[Difference listings]
***

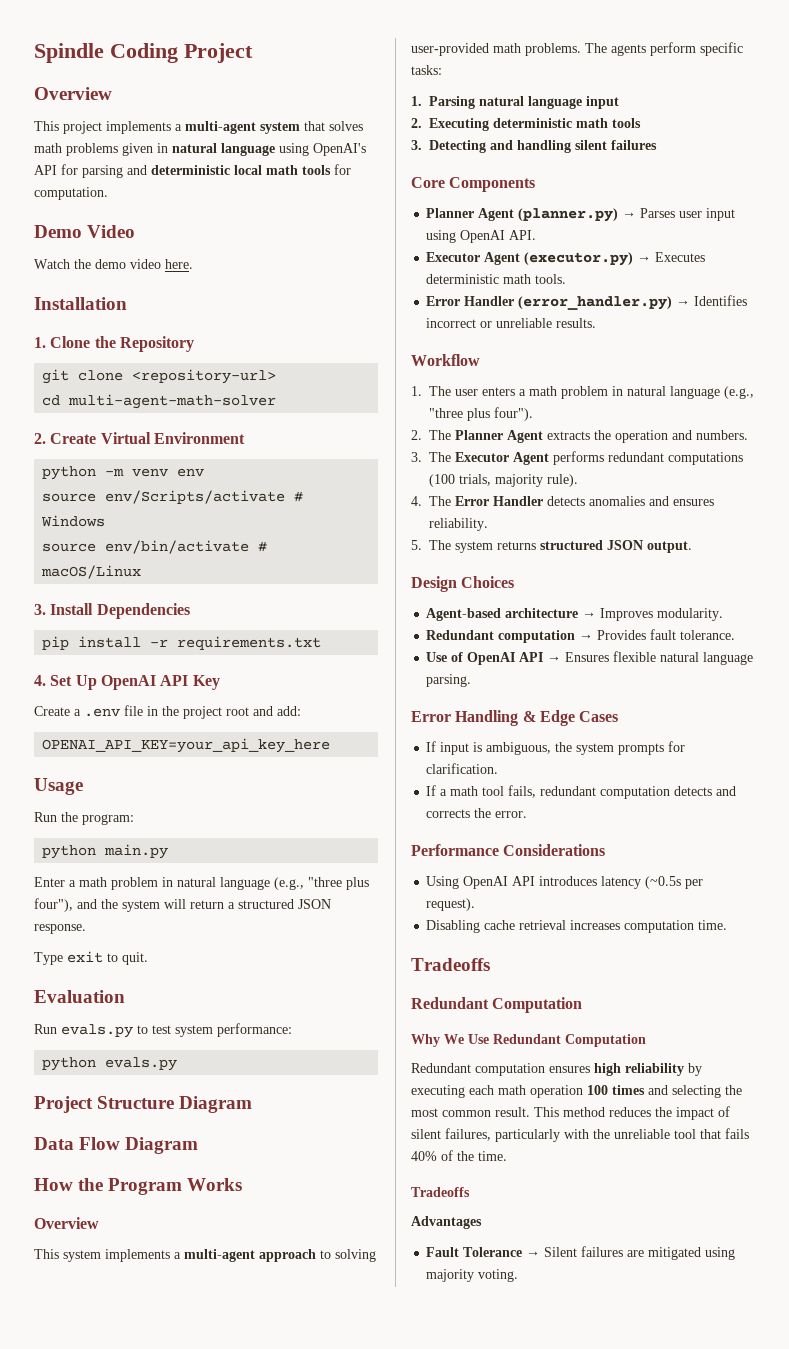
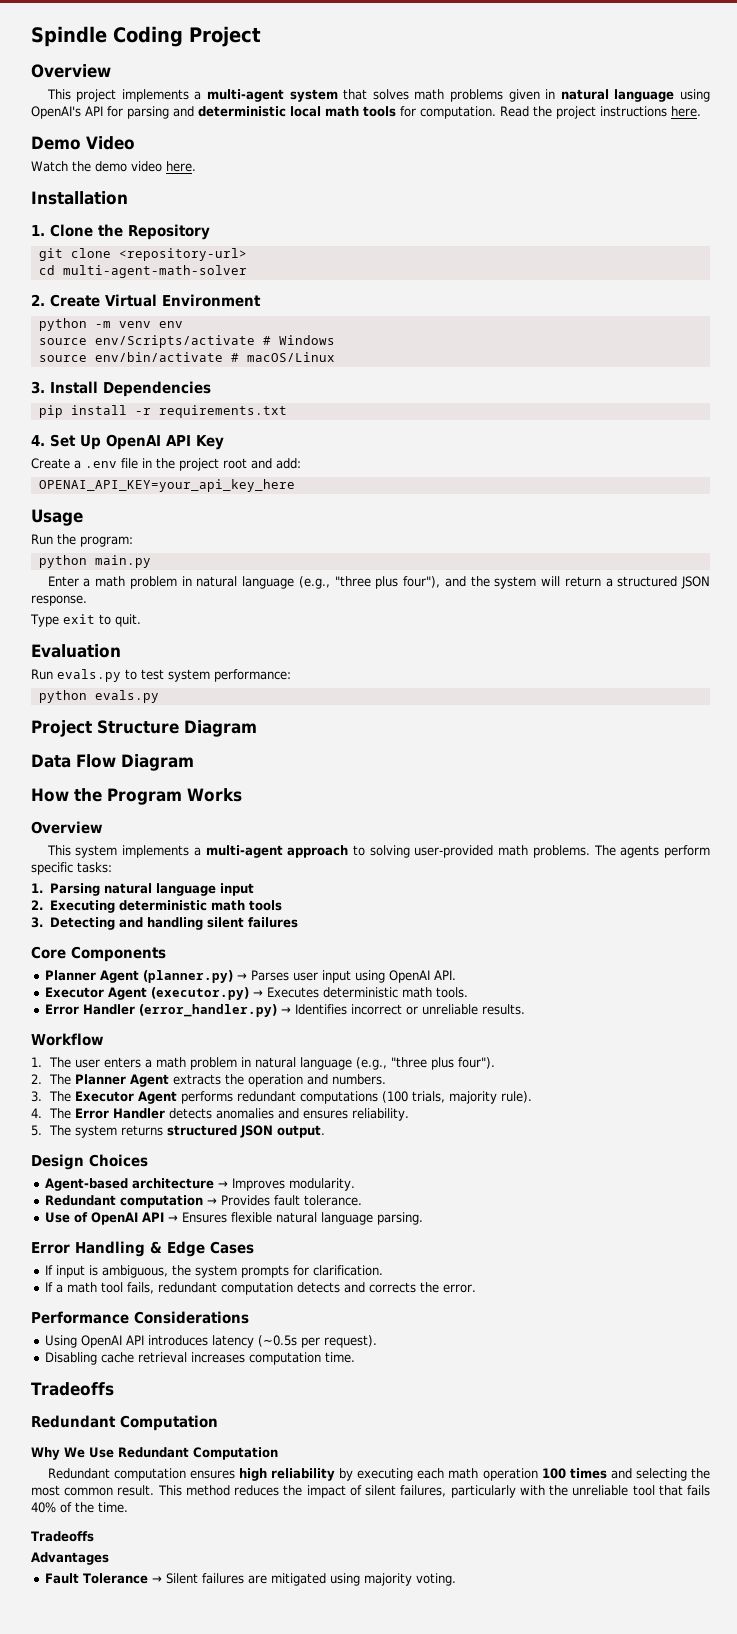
+ Read the project instructions here.

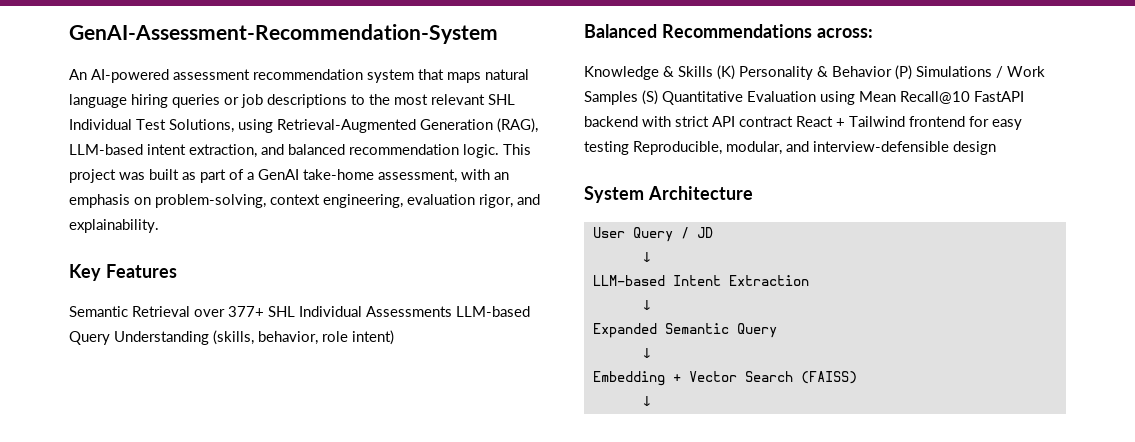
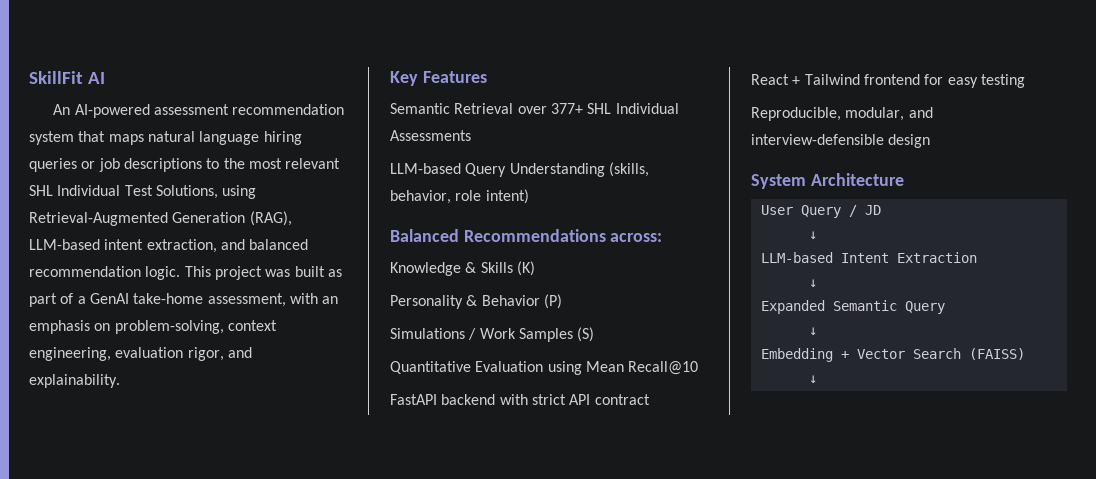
- GenAI-Assessment-Recommendation-System
+ SkillFit AI
- Semantic Retrieval over 377+ SHL Individual Assessments LLM-based Query Understanding (skills, behavior, role intent)
+ Semantic Retrieval over 377+ SHL Individual Assessments
+ LLM-based Query Understanding (skills, behavior, role intent)
- Knowledge & Skills (K) Personality & Behavior (P) Simulations / Work Samples (S) Quantitative Evaluation using Mean Recall@10 FastAPI backend with strict API contract React + Tailwind frontend for easy testing Reproducible, modular, and interview-defensible design
+ Knowledge & Skills (K)
+ Personality & Behavior (P)
+ Simulations / Work Samples (S)
+ Quantitative Evaluation using Mean Recall@10
+ FastAPI backend with strict API contract
+ React + Tailwind frontend for easy testing
+ Reproducible, modular, and interview-defensible design

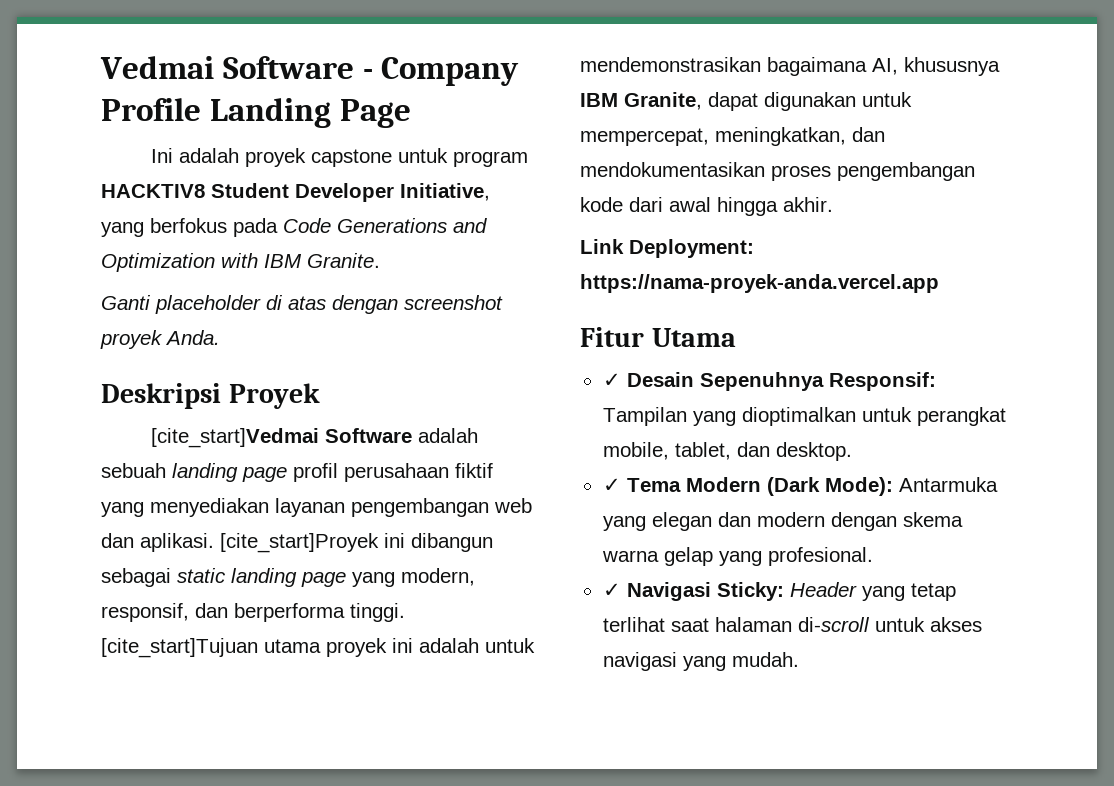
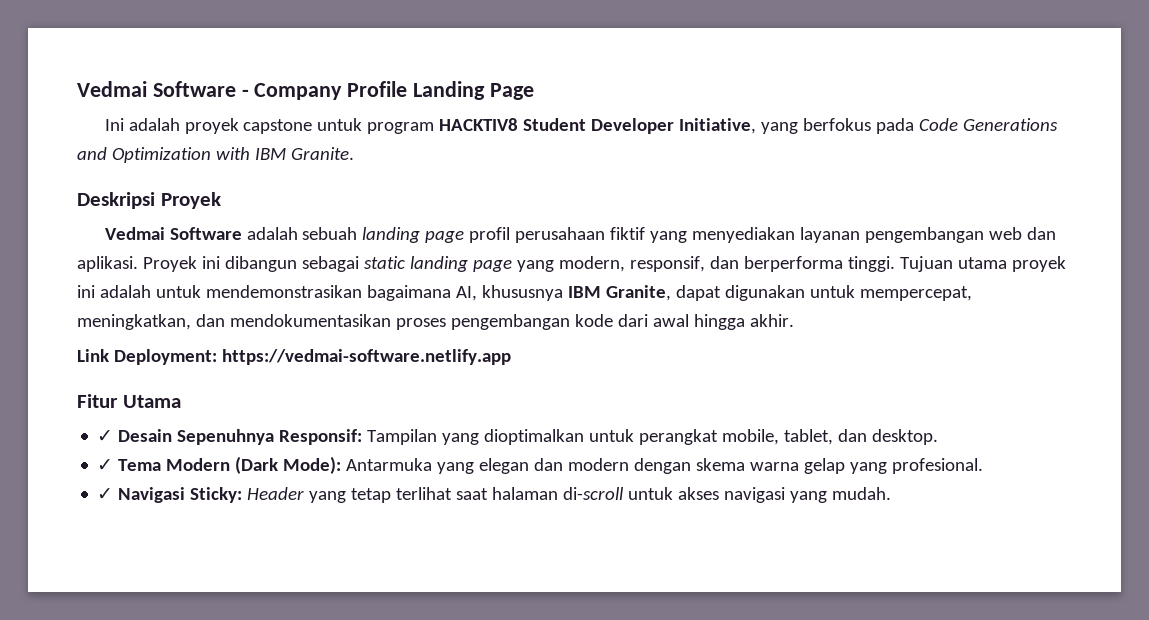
- Ganti placeholder di atas dengan screenshot proyek Anda.
- [cite_start]Vedmai Software adalah sebuah landing page profil perusahaan fiktif yang menyediakan layanan pengembangan web dan aplikasi.
+ Vedmai Software adalah sebuah landing page profil perusahaan fiktif yang menyediakan layanan pengembangan web dan aplikasi.
- [cite_start]Proyek ini dibangun sebagai static landing page yang modern, responsif, dan berperforma tinggi.
+ Proyek ini dibangun sebagai static landing page yang modern, responsif, dan berperforma tinggi.
- [cite_start]Tujuan utama proyek ini adalah untuk mendemonstrasikan bagaimana AI, khususnya IBM Granite, dapat digunakan untuk mempercepat, meningkatkan, dan mendokumentasikan proses pengembangan kode dari awal hingga akhir.
+ Tujuan utama proyek ini adalah untuk mendemonstrasikan bagaimana AI, khususnya IBM Granite, dapat digunakan untuk mempercepat, meningkatkan, dan mendokumentasikan proses pengembangan kode dari awal hingga akhir.
- Link Deployment: https://nama-proyek-anda.vercel.app
+ Link Deployment: https://vedmai-software.netlify.app

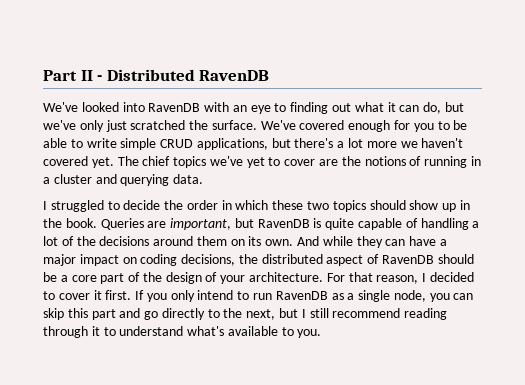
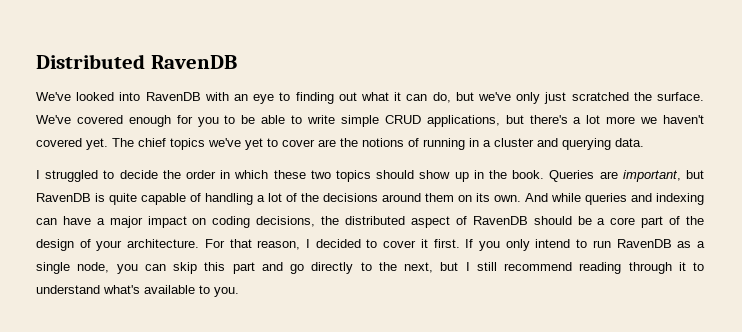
- Part II - Distributed RavenDB
+ Distributed RavenDB
- And while they can have a major impact on coding decisions, the distributed aspect of RavenDB should be a core part of the design of your architecture.
+ And while queries and indexing can have a major impact on coding decisions, the distributed aspect of RavenDB should be a core part of the design of your architecture.

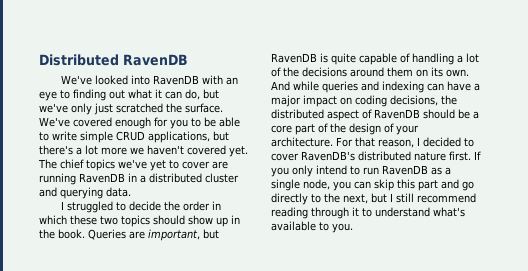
- The chief topics we've yet to cover are the notions of running in a cluster and querying data.
+ The chief topics we've yet to cover are running RavenDB in a distributed cluster and querying data.
- For that reason, I decided to cover it first.
+ For that reason, I decided to cover RavenDB's distributed nature first.

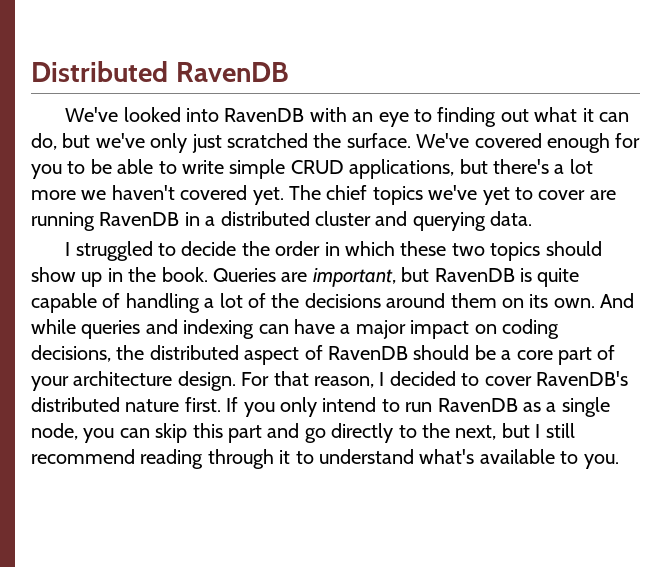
- And while queries and indexing can have a major impact on coding decisions, the distributed aspect of RavenDB should be a core part of the design of your architecture.
+ And while queries and indexing can have a major impact on coding decisions, the distributed aspect of RavenDB should be a core part of your architecture design.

***

■ YOUR INSTRUCTIONS ■
The result should be an exact retyped version of all the entries above, containing no pictures.

■ RESPONSE TO THE EXERCISE ■
+ Read the project instructions here.

- GenAI-Assessment-Recommendation-System
+ SkillFit AI
- Semantic Retrieval over 377+ SHL Individual Assessments LLM-based Query Understanding (skills, behavior, role intent)
+ Semantic Retrieval over 377+ SHL Individual Assessments
+ LLM-based Query Understanding (skills, behavior, role intent)
- Knowledge & Skills (K) Personality & Behavior (P) Simulations / Work Samples (S) Quantitative Evaluation using Mean Recall@10 FastAPI backend with strict API contract React + Tailwind frontend for easy testing Reproducible, modular, and interview-defensible design
+ Knowledge & Skills (K)
+ Personality & Behavior (P)
+ Simulations / Work Samples (S)
+ Quantitative Evaluation using Mean Recall@10
+ FastAPI backend with strict API contract
+ React + Tailwind frontend for easy testing
+ Reproducible, modular, and interview-defensible design

- Ganti placeholder di atas dengan screenshot proyek Anda.
- [cite_start]Vedmai Software adalah sebuah landing page profil perusahaan fiktif yang menyediakan layanan pengembangan web dan aplikasi.
+ Vedmai Software adalah sebuah landing page profil perusahaan fiktif yang menyediakan layanan pengembangan web dan aplikasi.
- [cite_start]Proyek ini dibangun sebagai static landing page yang modern, responsif, dan berperforma tinggi.
+ Proyek ini dibangun sebagai static landing page yang modern, responsif, dan berperforma tinggi.
- [cite_start]Tujuan utama proyek ini adalah untuk mendemonstrasikan bagaimana AI, khususnya IBM Granite, dapat digunakan untuk mempercepat, meningkatkan, dan mendokumentasikan proses pengembangan kode dari awal hingga akhir.
+ Tujuan utama proyek ini adalah untuk mendemonstrasikan bagaimana AI, khususnya IBM Granite, dapat digunakan untuk mempercepat, meningkatkan, dan mendokumentasikan proses pengembangan kode dari awal hingga akhir.
- Link Deployment: https://nama-proyek-anda.vercel.app
+ Link Deployment: https://vedmai-software.netlify.app

- Part II - Distributed RavenDB
+ Distributed RavenDB
- And while they can have a major impact on coding decisions, the distributed aspect of RavenDB should be a core part of the design of your architecture.
+ And while queries and indexing can have a major impact on coding decisions, the distributed aspect of RavenDB should be a core part of the design of your architecture.

- The chief topics we've yet to cover are the notions of running in a cluster and querying data.
+ The chief topics we've yet to cover are running RavenDB in a distributed cluster and querying data.
- For that reason, I decided to cover it first.
+ For that reason, I decided to cover RavenDB's distributed nature first.

- And while queries and indexing can have a major impact on coding decisions, the distributed aspect of RavenDB should be a core part of the design of your architecture.
+ And while queries and indexing can have a major impact on coding decisions, the distributed aspect of RavenDB should be a core part of your architecture design.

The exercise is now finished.